- **ACTIVITY**
The expected output is a copy of every line in the records with the string "margin".

- **INPUT DATA**
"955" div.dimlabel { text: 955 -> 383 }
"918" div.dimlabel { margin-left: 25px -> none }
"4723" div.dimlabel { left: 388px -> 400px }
...
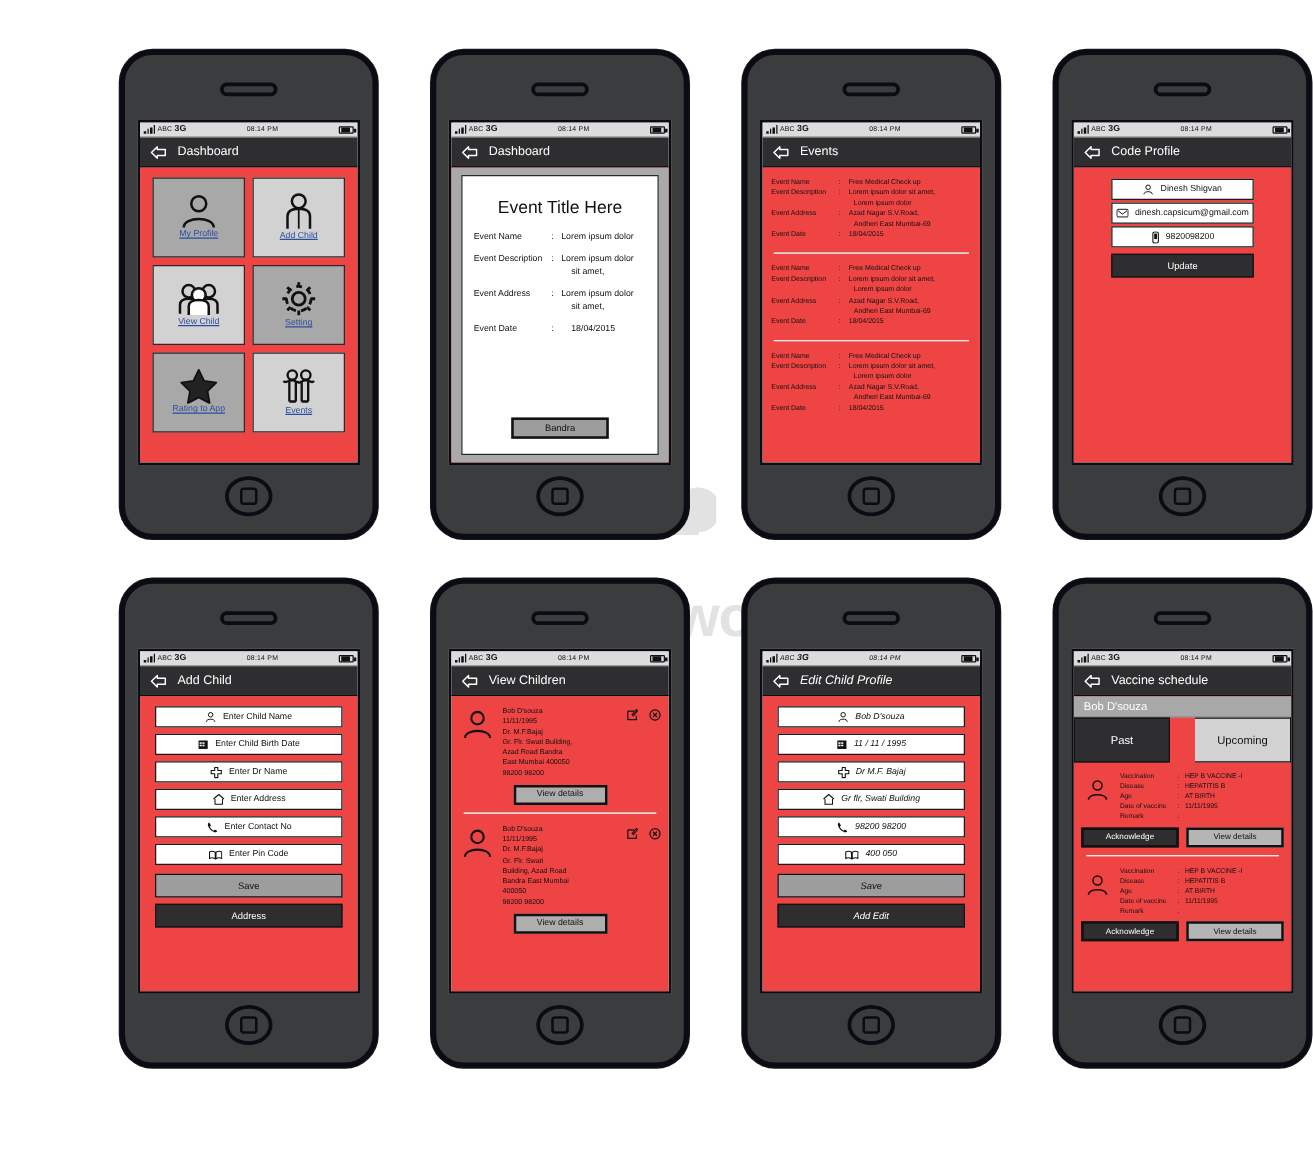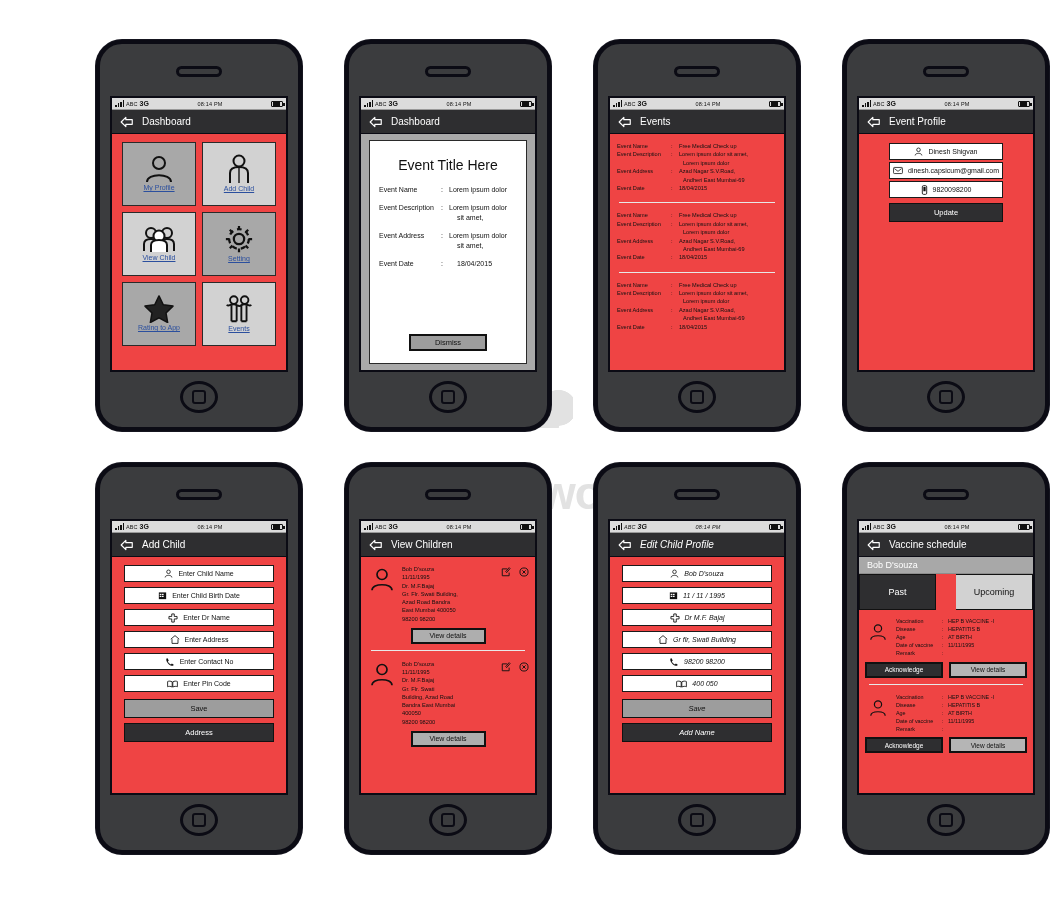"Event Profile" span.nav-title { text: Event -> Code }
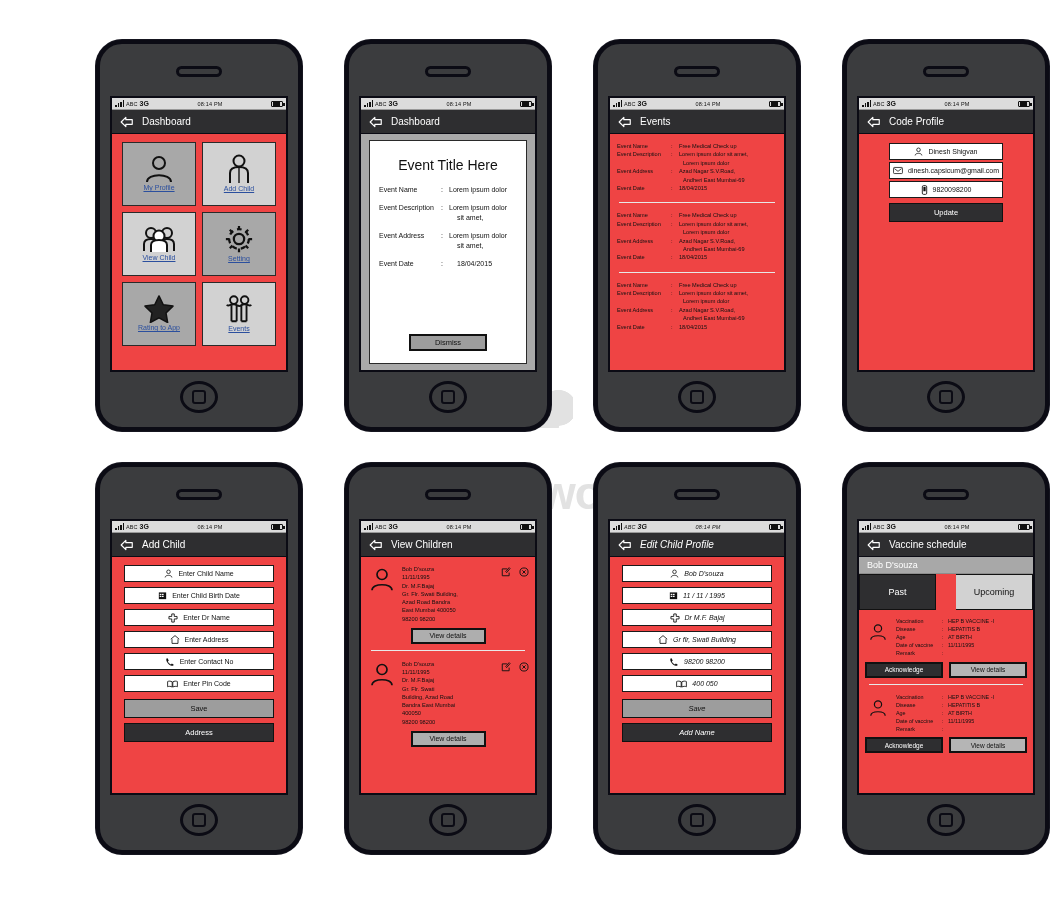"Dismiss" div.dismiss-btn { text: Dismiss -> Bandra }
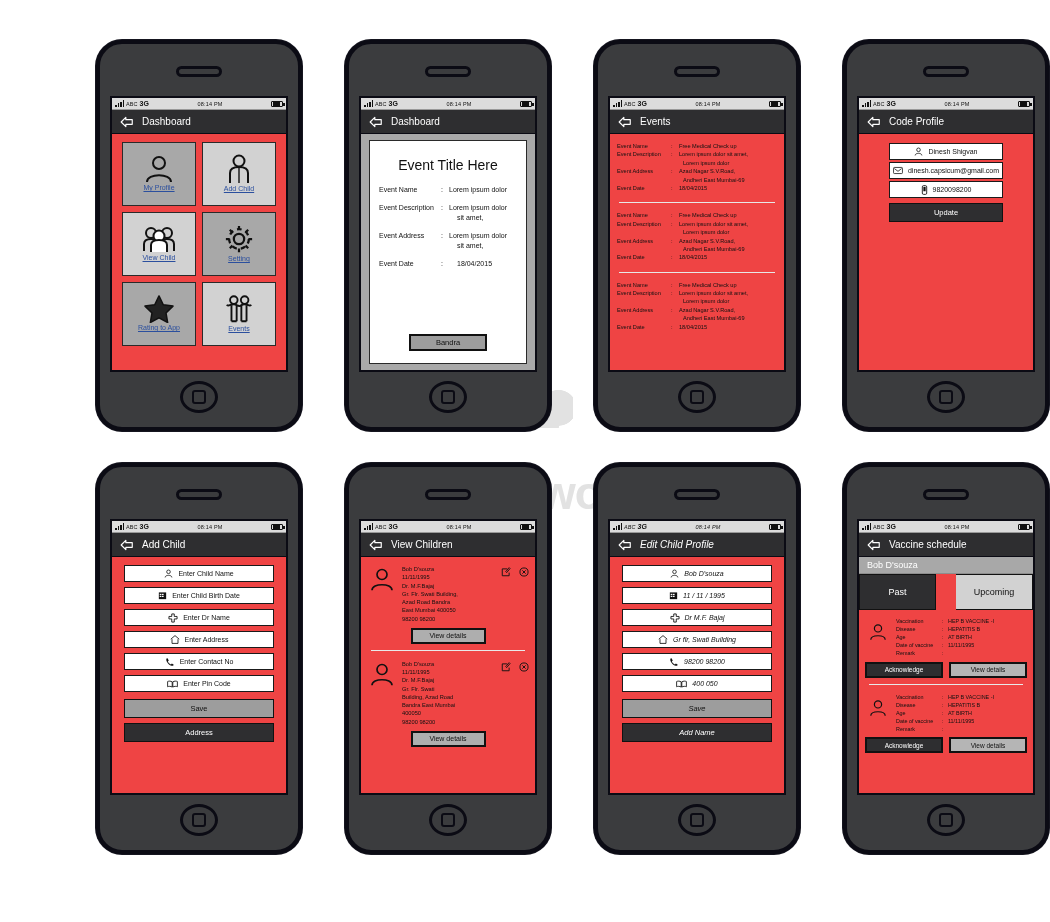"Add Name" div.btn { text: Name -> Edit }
* * *
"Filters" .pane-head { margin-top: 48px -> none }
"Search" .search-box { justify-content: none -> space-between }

- **ANSWER SECTION**
"918" div.dimlabel { margin-left: 25px -> none }
"Filters" .pane-head { margin-top: 48px -> none }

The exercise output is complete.